Through the late 1970s the club's football team advanced steadily from the A-Klasse Enz-Murr, to the 2. Amateurliga Württemberg, and then on to the Landesliga Württemberg (IV). Weak performances there saw the team demoted but it returned to fourth-tier play in the mid-1990s and advanced as far as the round of 16 in the 2002 Württemberg Cup. In 2004 Schwieberdingen earned a promotion to the Verbandsliga Württemberg (V) where it played until 2007, when a second-place finish and wins in the promotion play-off lifted the club into the Oberliga Baden-Württemberg, where they remained for a season before being relegated again. The club decided to withdraw its team to the tier-VIII Bezirksliga Enz-Murr after this. It dropped as far as the Kreisliga A for a season but returned to the Bezirksliga in 2014.

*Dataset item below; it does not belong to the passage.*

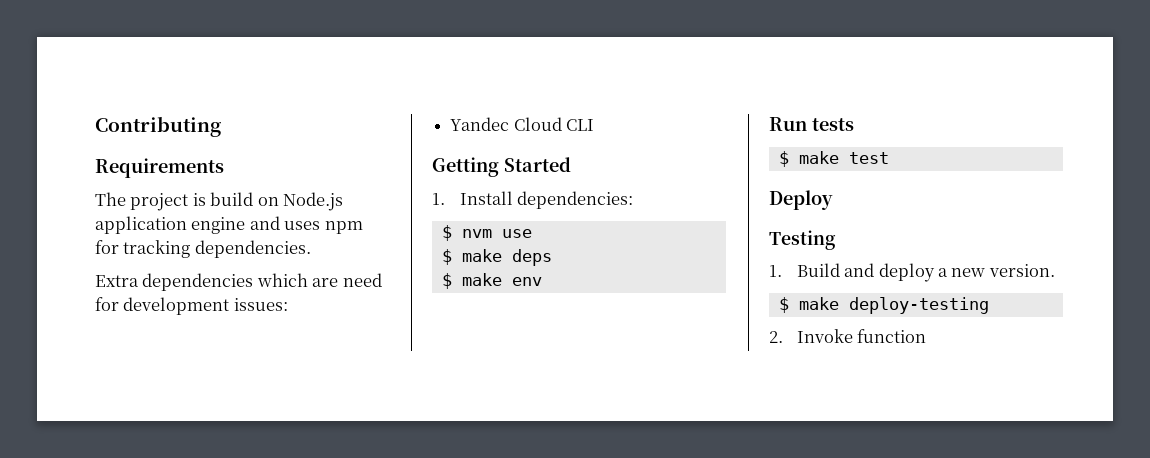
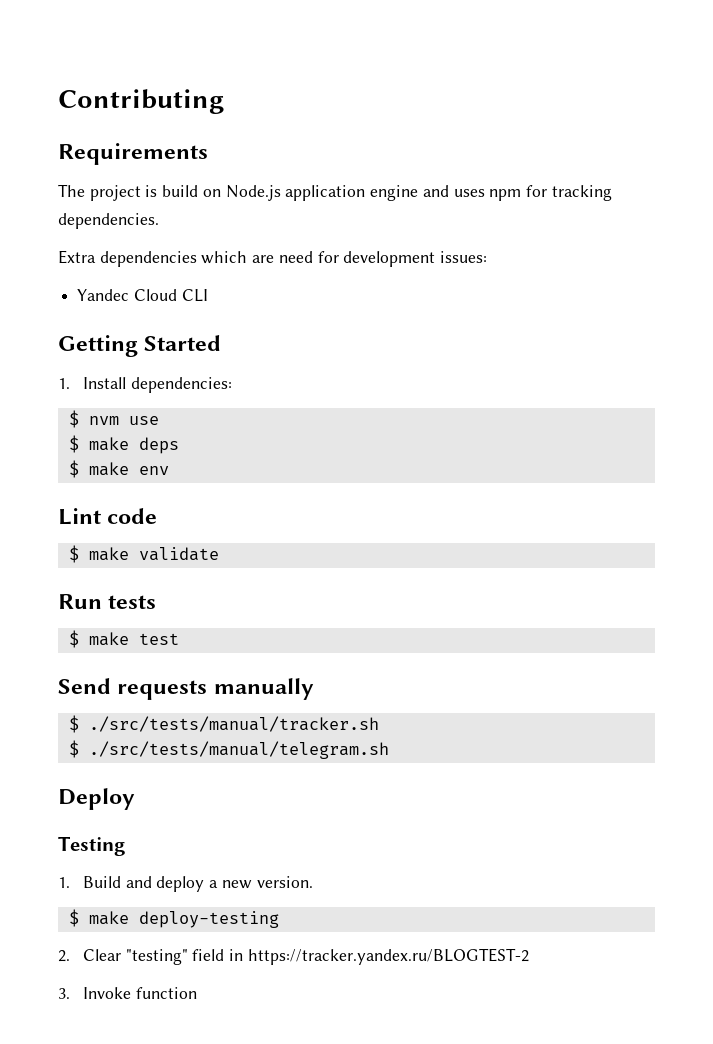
(542, 281) none -> [58,508,158,525] [68,545,219,563] // Lint code // $ make validate
(889, 158) none -> [58,678,314,700] [68,715,379,733] [68,740,389,759] // Send requests manually // $ ./src/tests/manual/tracker.sh // $ ./src/tests/manual/telegram.sh
(783, 337) none -> [82,948,529,965] [58,988,70,999] Clear "testing" field in https://tracker.yandex.ru/BLOGTEST-2 // 3.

The club's youth division has also enjoyed a fair measure of success, winning the Württemberg championship twice, the South German championship twice, as well as earning third- and fourth-place finishes in the national youth finals.

==Honours==
- Verbandsliga Württemberg
  - Runners-up: 2007
- Kreisliga A Enns/Murr 2 (IX)
  - Champions: 2014

==Recent seasons==
The recent season-by-season performance of the club:

| Season | Division | Tier | Position |
| 2003–04 | Landesliga Württemberg I | VI | 1st ↑ |
| 2004–05 | Verbandsliga Württemberg | V | 4th |
| 2005–06 | Verbandsliga Württemberg | 3rd |
| 2006–07 | Verbandsliga Württemberg | 2nd ↑ |
| 2007–08 | Oberliga Baden-Württemberg | IV | 18th ↓ |
| 2008–09 | Bezirksliga Enz-Murr | VIII | 9th |
| 2009–10 | Bezirksliga Enz-Murr | 13th |
| 2010–11 | Bezirksliga Enz-Murr | 10th |
| 2011–12 | Bezirksliga Enz-Murr | 10th |
| 2012–13 | Bezirksliga Enz-Murr | 13th ↓ |
| 2013–14 | Kreisliga A Enns/Murr 2 | IX | 1st ↑ |
| 2014–15 | Bezirksliga Enz-Murr | VIII | 5th |
| 2015–16 | Bezirksliga Enz-Murr | 3rd |
| 2016–17 | Bezirksliga Enz-Murr | 4th |
| 2017–18 | Bezirksliga Enz-Murr | 4th |
| 2018–19 | Bezirksliga Enz-Murr | 8th |

- With the introduction of the Regionalligas in 1994 and the 3. Liga in 2008 as the new third tier, below the 2. Bundesliga, all leagues below dropped one tier.

| ↑ Promoted | ↓ Relegated |

==Stadium==
TSV Schwieberdingen plays its home matches in the Felsenberg-Arena (capacity 5,000).